DEV Community

Grizzly Coda
Grizzly Coda

Posted on • Originally published at confdroid.com

Puppet with Foreman - Pilot

Understanding Puppet Core with Foreman as ENC

Introduction to Puppet DSL

Puppet DSL (Domain-Specific Language) serves as a declarative language designed to define the desired state of systems within an infrastructure. This approach facilitates automation and ensures consistent configuration management across varied environments.
Puppet boasts a vibrant community and offers flexibility in its application. Much like Linux, it can be tailored to meet the specific needs and requirements of any given infrastructure. While many infrastructures share common configuration practices, each one invariably includes unique elements not found in others. This diversity often prompts a key decision: whether to rely on community modules or to develop custom ones.
This series explores the process of building a custom infrastructure using proprietary modules, with Foreman employed as the External Node Classifier (ENC).

With over a decade of evolution in Puppet (from its open-source roots to what is now known as Puppet Core), extensive experience has been gained by the author through the development of approximately 75 modules. This expertise forms the foundation for sharing insights and best practices in this series.

Configuration Management vs. Infrastructure as Code

Configuration management (CM) and Infrastructure as Code (IaC) represent foundational concepts in modern IT operations, both aimed at automating and standardizing the deployment and maintenance of systems. However, they differ in scope, focus, and application.

Basics and Principles

Configuration management involves the systematic handling of changes to ensure that systems remain in a desired, consistent state over time. It emphasizes repeatability, auditability, and control, often through tools that enforce policies and remediate deviations automatically. The core principle here is idempotency—meaning operations can be applied multiple times without changing the result beyond the initial application—combined with version control for configurations.
Infrastructure as Code, on the other hand, extends this idea by treating infrastructure elements (such as servers, networks, and databases) as software code. IaC enables the provisioning, configuration, and management of entire environments through code repositories, allowing for versioning, collaboration, and automated testing similar to software development practices. Its principles include declarative definitions (describing "what" the infrastructure should look like) or imperative scripts (detailing "how" to achieve it), with a strong emphasis on scalability and integration with CI/CD pipelines.
In essence, CM focuses more on ongoing maintenance and compliance of existing systems, while IaC encompasses the full lifecycle, from creation to decommissioning, promoting infrastructure as a programmable entity.

Common Tools

Several tools dominate the landscape for both CM and IaC, each with strengths suited to different scenarios:

Chef: A Ruby-based CM tool that uses "recipes" and "cookbooks" for declarative or imperative configurations. It excels in environments requiring fine-grained control and is often favored for its extensibility in large-scale operations.
Ansible: Known for its agentless architecture and simplicity, Ansible employs YAML playbooks for automation. It's ideal for quick setups and ad-hoc tasks, blending CM with IaC through modules for provisioning cloud resources.
Puppet: A declarative CM system using its DSL to model system states. It supports master-agent or masterless modes and integrates well with IaC for consistent enforcement across hybrid environments.
SaltStack: Offers high-speed execution via its event-driven model, with "states" for CM and "pillars" for data management. It's particularly strong in real-time orchestration and remote execution.
Terraform: Primarily an IaC tool from HashiCorp, it uses HCL (HashiCorp Configuration Language) to provision and manage infrastructure across providers like AWS, Azure, and Google Cloud. Terraform shines in multi-cloud scenarios with its state management and modular design.

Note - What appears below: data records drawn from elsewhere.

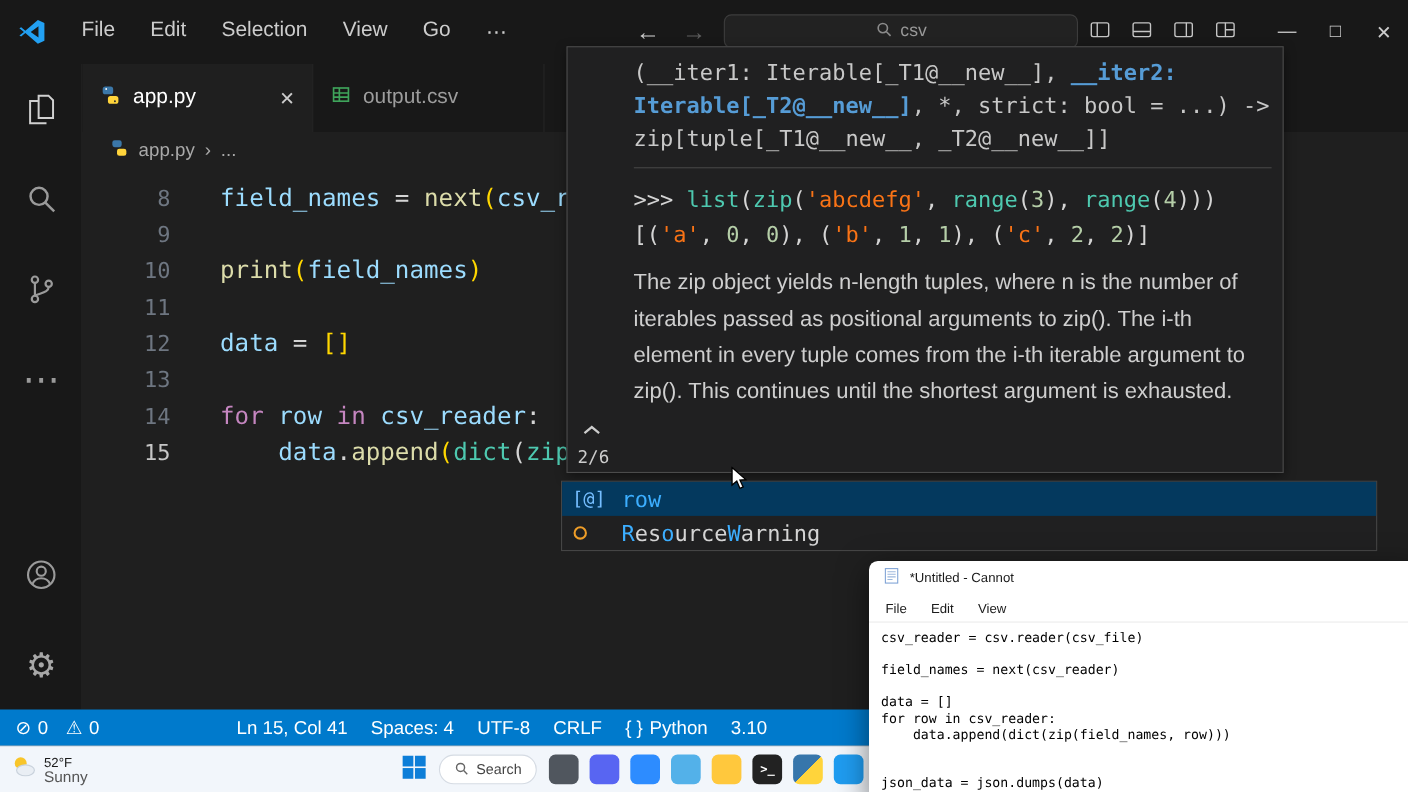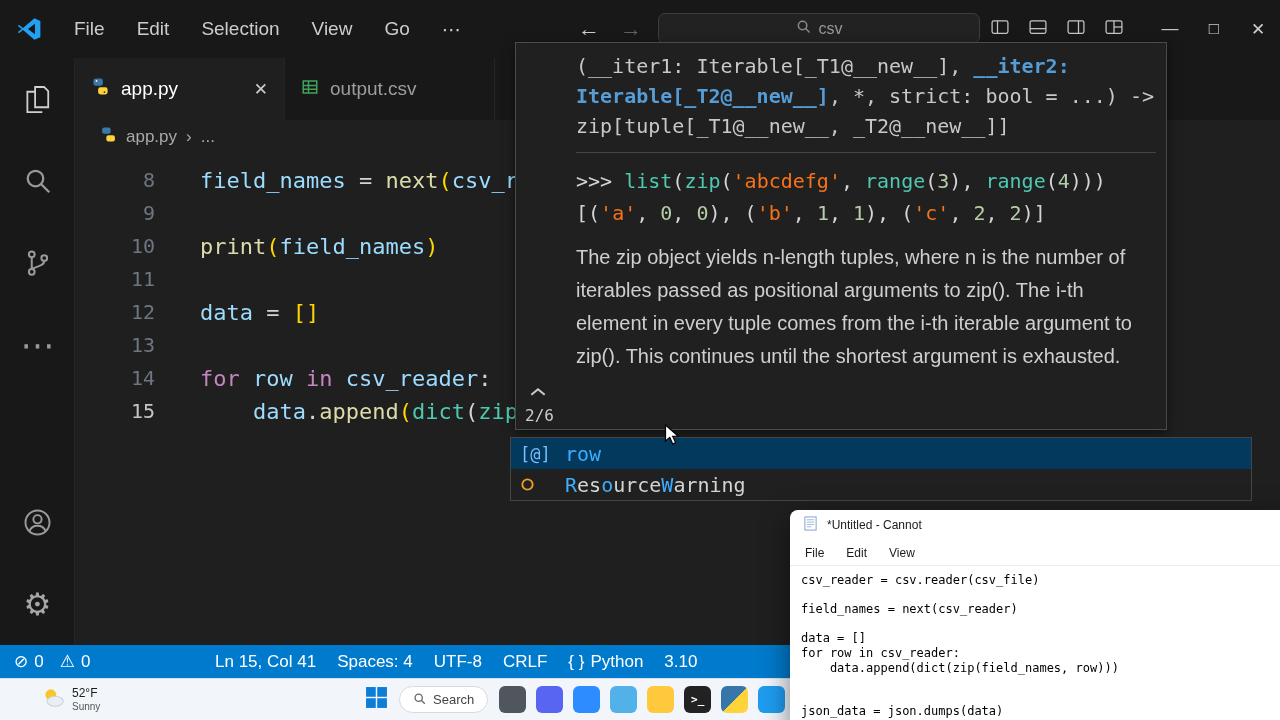--- a/index.html
+++ b/index.html
@@ -69,7 +69,7 @@
   .sb-item { display:flex; align-items:center; gap:6px; }
   .sb-mid { position:absolute; left:215px; display:flex; gap:21px; align-items:center; }
   
-  .taskbar { position:absolute; left:0; top:678px; width:100%; height:42px; background:#f2f6fb; border-top:1px solid #d9dfe7; display:flex; align-items:center; z-index:20;padding-left:32px; }
+  .taskbar { position:absolute; left:0; top:678px; width:100%; height:42px; background:#f2f6fb; border-top:1px solid #d9dfe7; display:flex; align-items:center; z-index:20; }
   .weather { display:flex; align-items:center; gap:6px; margin-left:8px; }
   .weather-text { line-height:13px; }
   .w-temp { font-size:12px; color:#1b1b1b; }

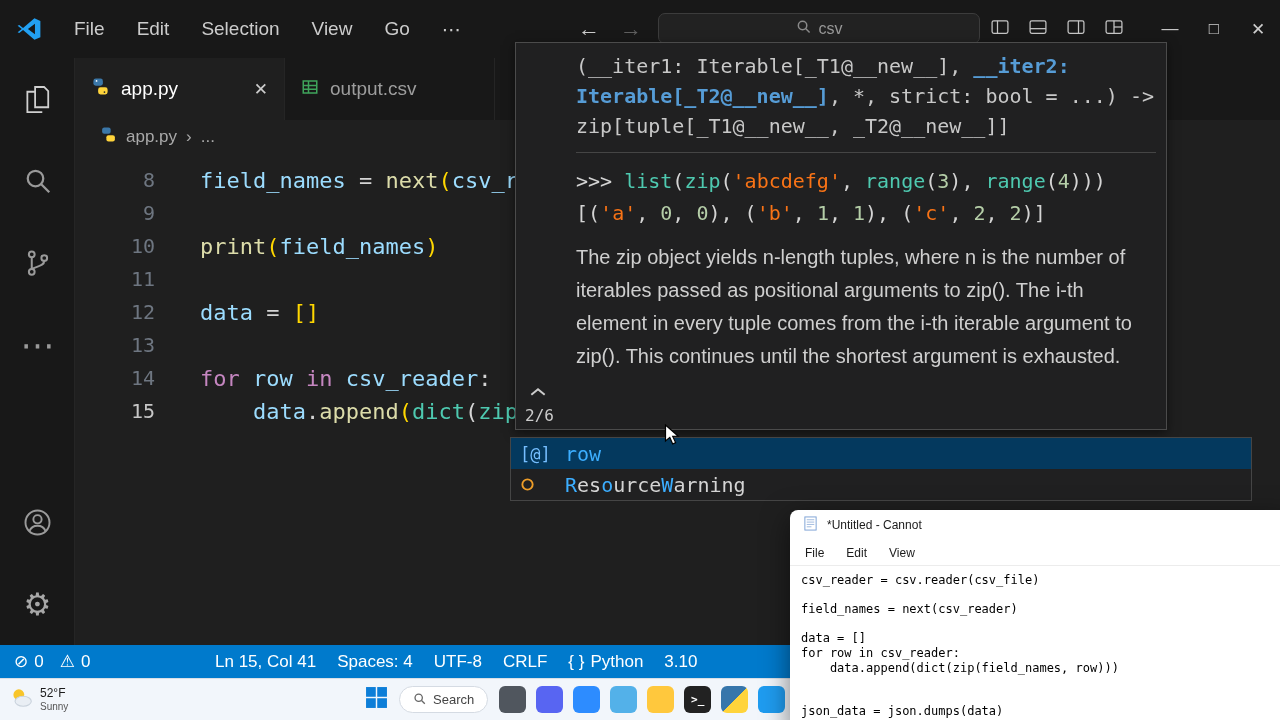--- a/index.html
+++ b/index.html
@@ -73,7 +73,7 @@
   .weather { display:flex; align-items:center; gap:6px; margin-left:8px; }
   .weather-text { line-height:13px; }
   .w-temp { font-size:12px; color:#1b1b1b; }
-  .w-cond { font-size:10px; color:#555; }
+  .w-cond { font-size:14px; color:#555; }
   .tb-center { position:absolute; left:365px; display:flex; align-items:center; gap:11px; }
   .search-pill { height:27px; border-radius:14px; background:#ffffff; border:1px solid #d5dbe3; display:flex; align-items:center; gap:7px; padding:0 13px; font-size:13px; color:#444; }
   .tb-app { width:27px; height:27px; border-radius:6px; display:flex; align-items:center; justify-content:center; color:#fff; font-size:11px; font-weight:bold; font-family:"DejaVu Sans Mono",monospace; }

Where and When to Use Which

The choice between these tools depends on factors such as team expertise, environment complexity, and specific goals:

Opt for Chef or Puppet in traditional CM scenarios where long-term configuration drift prevention is critical, such as in enterprise servers or legacy systems requiring detailed auditing.
Choose Ansible for simpler, agentless deployments or when speed and ease of learning are priorities, like in DevOps teams handling diverse tasks from configuration to orchestration.
Use SaltStack for high-performance needs in large-scale, dynamic environments, such as cloud-native setups demanding real-time responses.
Turn to Terraform when IaC is the focus, particularly for provisioning infrastructure from scratch in cloud-heavy workflows, ensuring reproducibility across development, staging, and production.

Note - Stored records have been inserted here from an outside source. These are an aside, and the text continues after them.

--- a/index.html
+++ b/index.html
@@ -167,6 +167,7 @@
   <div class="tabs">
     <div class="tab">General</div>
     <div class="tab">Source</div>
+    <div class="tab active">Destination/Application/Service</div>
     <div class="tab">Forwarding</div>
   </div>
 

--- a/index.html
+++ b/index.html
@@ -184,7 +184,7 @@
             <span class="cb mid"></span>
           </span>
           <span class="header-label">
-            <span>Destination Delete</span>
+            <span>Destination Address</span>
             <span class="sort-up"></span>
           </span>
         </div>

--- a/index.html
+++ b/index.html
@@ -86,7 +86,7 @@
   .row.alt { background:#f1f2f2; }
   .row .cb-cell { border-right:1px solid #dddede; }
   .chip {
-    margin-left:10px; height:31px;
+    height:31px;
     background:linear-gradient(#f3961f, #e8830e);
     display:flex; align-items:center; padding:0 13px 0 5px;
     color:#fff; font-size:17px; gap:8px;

In hybrid cases, tools can be combined—for instance, using Terraform for initial provisioning followed by Puppet for ongoing CM. Ultimately, the best tool aligns with the infrastructure's scale, the team's workflow, and the need for integration with existing systems.

Deep Dive into Puppet

Puppet Hiera vs. ENC

In Puppet, data management and node classification are handled through mechanisms like Hiera and External Node Classifiers (ENC), each serving distinct yet complementary roles.
Hiera functions as a built-in, hierarchical key-value lookup system integrated directly into Puppet. It allows data (such as configuration parameters, secrets, or environment-specific values) to be separated from the code, promoting reusability and modularity. Data is organized in a hierarchy—often based on facts like operating system, environment, or hostname—and queried during catalog compilation. For example, a default value might be overridden by a more specific one higher in the hierarchy. Hiera supports backends like YAML, JSON, or even custom databases, making it efficient for static data retrieval without external dependencies.
An ENC, conversely, is an external system that classifies nodes and provides class inclusions and parameters to Puppet. Rather than being embedded in Puppet's codebase, an ENC operates as a separate service or script that Puppet queries via an API during the node request process. This external approach enables dynamic classification based on external data sources, such as databases or inventory systems. ENCs return YAML-formatted responses specifying which classes to apply to a node and any associated parameters, offering greater flexibility for complex, enterprise-level setups.
The key difference lies in scope and integration: Hiera is primarily for data lookup within Puppet's internal workflow, focusing on parameterizing manifests without altering class assignments. Through the use of eyaml, lookup files can be fully encrypted on rest and dynamically decrypted at the puppet/compile master during compilation. ENC, however, handles both classification (deciding which modules or classes apply to a node) and parameterization externally, allowing for more programmatic control outside Puppet's core.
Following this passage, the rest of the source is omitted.